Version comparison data
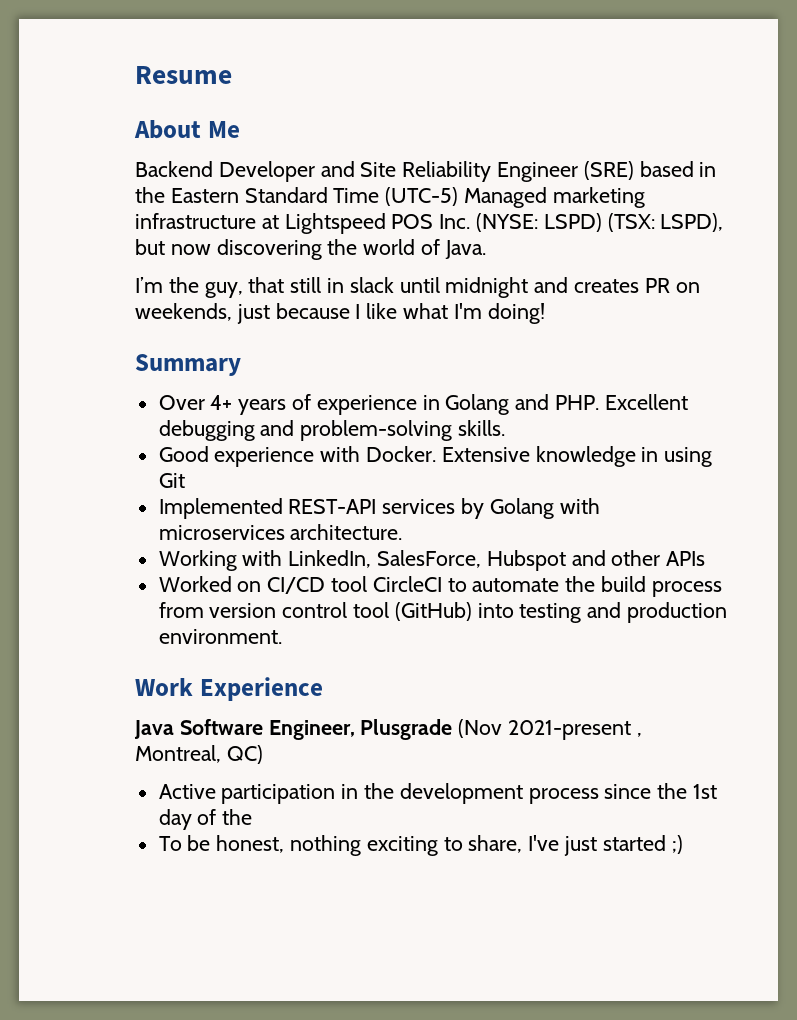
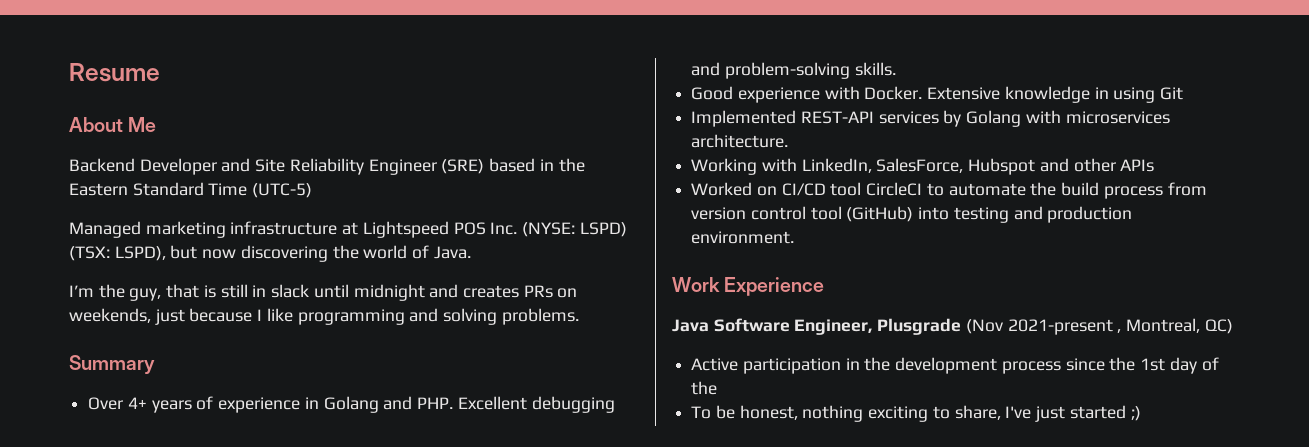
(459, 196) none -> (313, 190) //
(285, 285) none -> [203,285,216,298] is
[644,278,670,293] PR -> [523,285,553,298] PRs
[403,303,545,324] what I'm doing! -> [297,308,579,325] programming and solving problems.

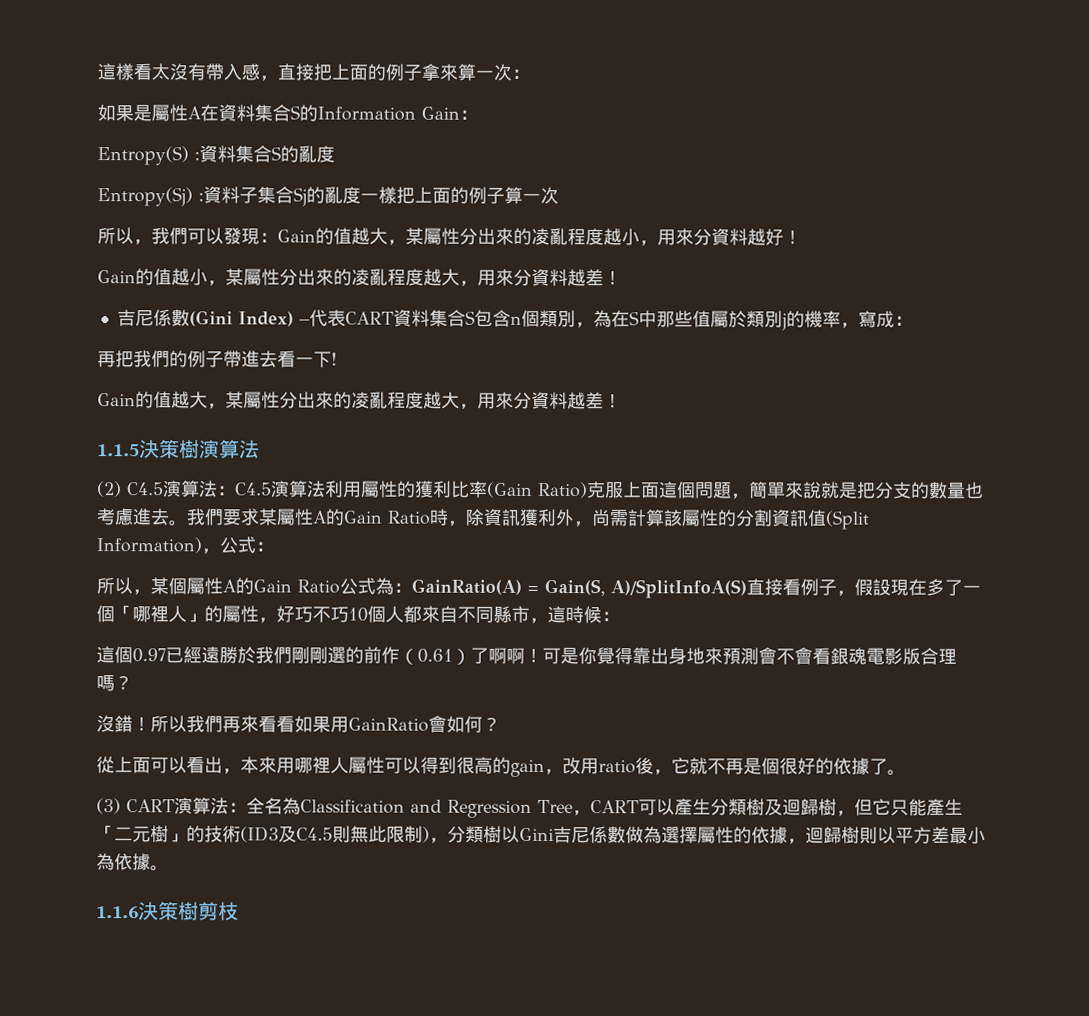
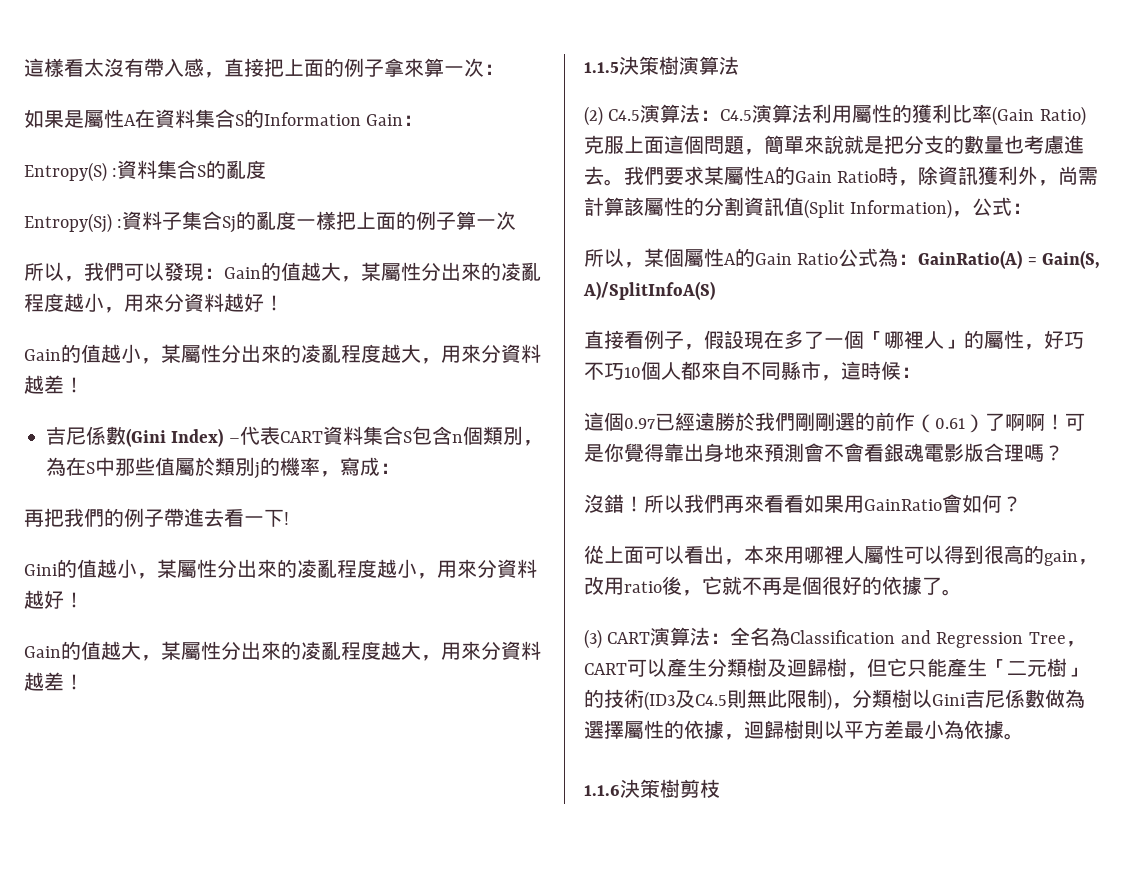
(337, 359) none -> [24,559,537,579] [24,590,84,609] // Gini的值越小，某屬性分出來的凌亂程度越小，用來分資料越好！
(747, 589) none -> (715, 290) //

» **YOUR INSTRUCTIONS**: Each entry should be repeated exactly as it appears; the pictures stay out.

» **RESPONSE TO THIS EXERCISE**:
(459, 196) none -> (313, 190) //
(285, 285) none -> [203,285,216,298] is
[644,278,670,293] PR -> [523,285,553,298] PRs
[403,303,545,324] what I'm doing! -> [297,308,579,325] programming and solving problems.

(337, 359) none -> [24,559,537,579] [24,590,84,609] // Gini的值越小，某屬性分出來的凌亂程度越小，用來分資料越好！
(747, 589) none -> (715, 290) //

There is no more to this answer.